Оловенников расцвел от удовольствия. Такие выгодные покупатели!
- Пожалуйста, - сказал он, - будьте добры присесть. Сейчас покажем.
Он подмигнул приказчику, и они вытащили парчовое епископское облачение. Молодые люди взглянули, поморщились и сказали в один голос:
- Слишком просто. Нельзя ли попышнее? Мы за деньгами не постоим.
Оловенников показал еще несколько облачений. Молодые люди внимательно рассматривали и, наконец, отложили одно, из темно-зеленой парчи. Они щупали его, разглядывали, мерили длину, и, наконец, старший из них сказал:
- Это как будто ничего, но все же дешевка.
- Помилуйте, - даже обиделся Оловенников, - это дешевка? Это самое дорогое какое есть.
Молодые люди стояли в раздумье. Вдруг Оловенников хлопнул себя по лбу.
- Батюшки! Вот старый дурак! Забыл совсем. Есть у меня еще одно. На заказ мы делали. Графиня Блудова заказала для киевского митрополита. Вот это вам, верно, по вкусу придется. Принеси, Игнатий!
Приказчик снял с верхней полки картон и достал из него роскошное облачение бирюзового цвета, все расшитое серебром. Покупатели ахнули от восторга.
- Вот это да! - сказал один из них.
Оловенников замялся.
- Видите… это затрудняюсь вам отдать… Заказ. Впрочем, можно бы, потому что до срока еще далеко, мы успеем сделать такое же. Только уж не прогневайтесь, цена за него будет немалая.
- Чепуха, - ответил самый молодой из покупателей и опять прибавил несколько французских фраз.
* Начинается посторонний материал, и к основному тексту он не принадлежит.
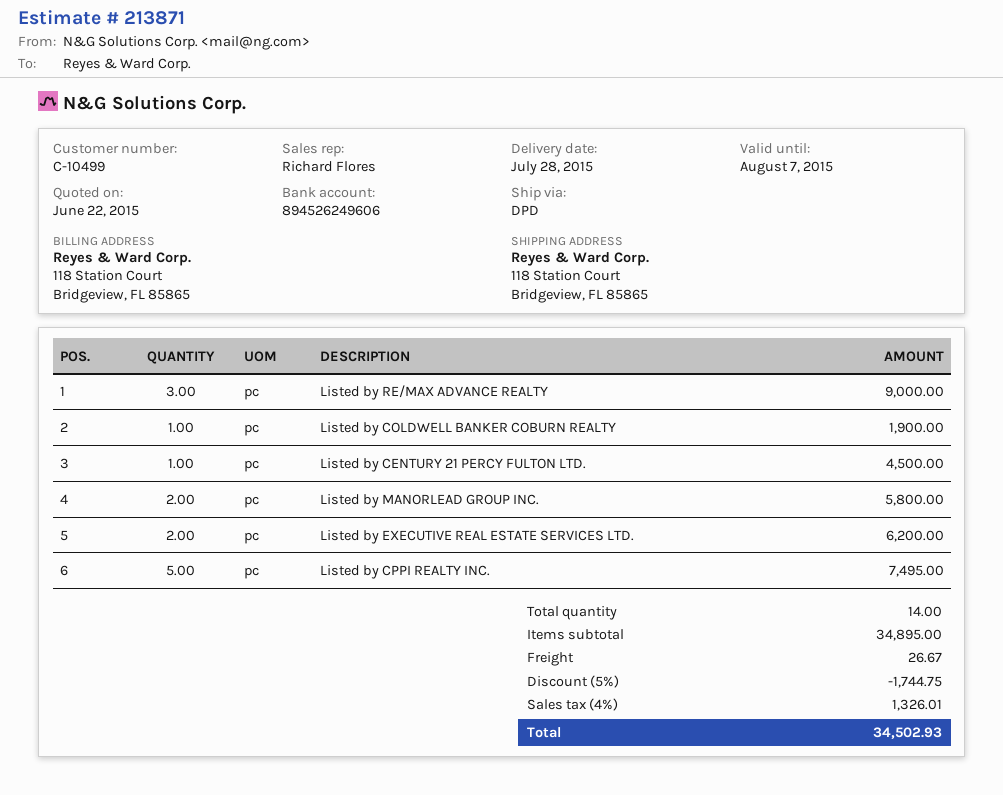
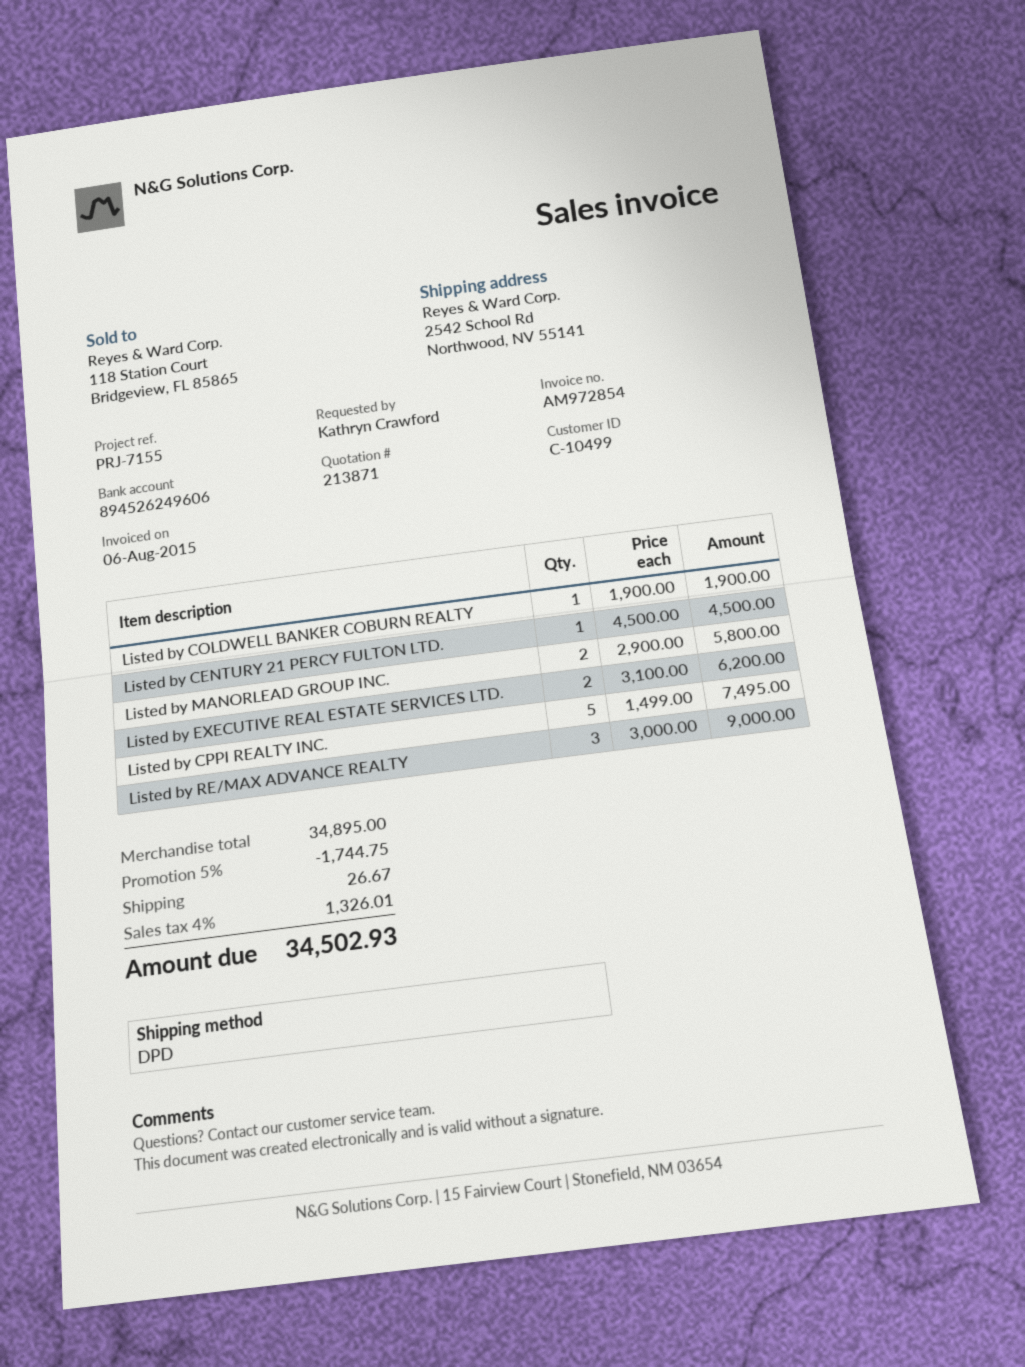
ship to: 118 Station Court, Bridgeview, FL 85865 -> 2542 School Rd, Northwood, NV 55141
Все склонились над облачением.
- Интересно взглянуть, как оно будет выглядеть на его преосвященстве, - произнес старший и, как бы озаренный удачной мыслью, взглянул на Оловенникова, - вот прекрасно, - продолжал он, хлопнув в ладоши, - у вас рост и фигура совершенно, как у преосвященного. Не будете ли вы добры примерить?
Оловенников смутился.
- Недостойно мне, грешнику, одеваться в архипастырское одеяние, - вздохнул он.
- Пустяки, - прервал покупатель, - никто же и не увидит. Сделайте одолжение, а то ведь трудно решиться, не видя.
Оловенников снова вздохнул, еще раз перекрестился и с помощью приказчика облачился. Покупатели встретили его переодевание радостными возгласами:
- Восхитительно!
- Какая красота!
- Жаль, митры нет. Может быть, вы будете добры надеть уже и митру. Только тоже лучшего качества, с хорошими камнями.
- Игнатий! Подай бриллиантовую митру! - сказал Оловенников и, получив ее из рук приказчика, возложил на голову.
Послышались новые возгласы восхищения.
- Сколько будет стоить эта прелесть? - спросили покупатели.
- С митрой пятнадцать тысяч! - ответил Оловенников, сам любуясь в зеркало красотой облачения.
- Только-то? Берем! Володя, доставай деньги! - сказал старший и добавил: - Мы еще одно забыли. Орлецы под ножки владыке. Можно взглянуть?
- Игнатий! Слазай вниз, за митрополичьими орлецами! - приказал окончательно обрадованный выгодной сделкой Оловенников.
Приказчик открыл люк, ведущий в подвал магазина, и стал спускаться вниз.
Младший покупатель достал бумажник и вынимал из него деньги. Оловенников подошел к нему. Вдруг люк сзади с грохотом захлопнулся. Оловенников обернулся взглянуть, но тяжелый удар кулаком по голове сверху насунул ему на лицо до подбородка митру. Он отпрыгнул в сторону и попытался сорвать митру, но сделать это было невозможно. Круговая пружина подалась, пропустив его голову, и теперь митру можно было снять, только разрезав. Оловенников затрясся, рванулся в сторону и, запутавшись в облачении, шлепнулся на пол. Как сквозь сон он слыхал распоряжавшийся голос:
- Выбирай все из шкафа! Серебра не брать! Бери только золото и камни! Деньги тоже забирай! Выковыривай брильянты из риз! Живо, не копаться!
Несколько минут продолжалась легкая возня и шуршание, затем хлопнула дверь и все стихло. Оловенников, вне себя от ужаса, кружась на четвереньках вслепую, нащупал, наконец, дверь и выскочил на улицу, нечленораздельно мыча. Митра мешала ему говорить.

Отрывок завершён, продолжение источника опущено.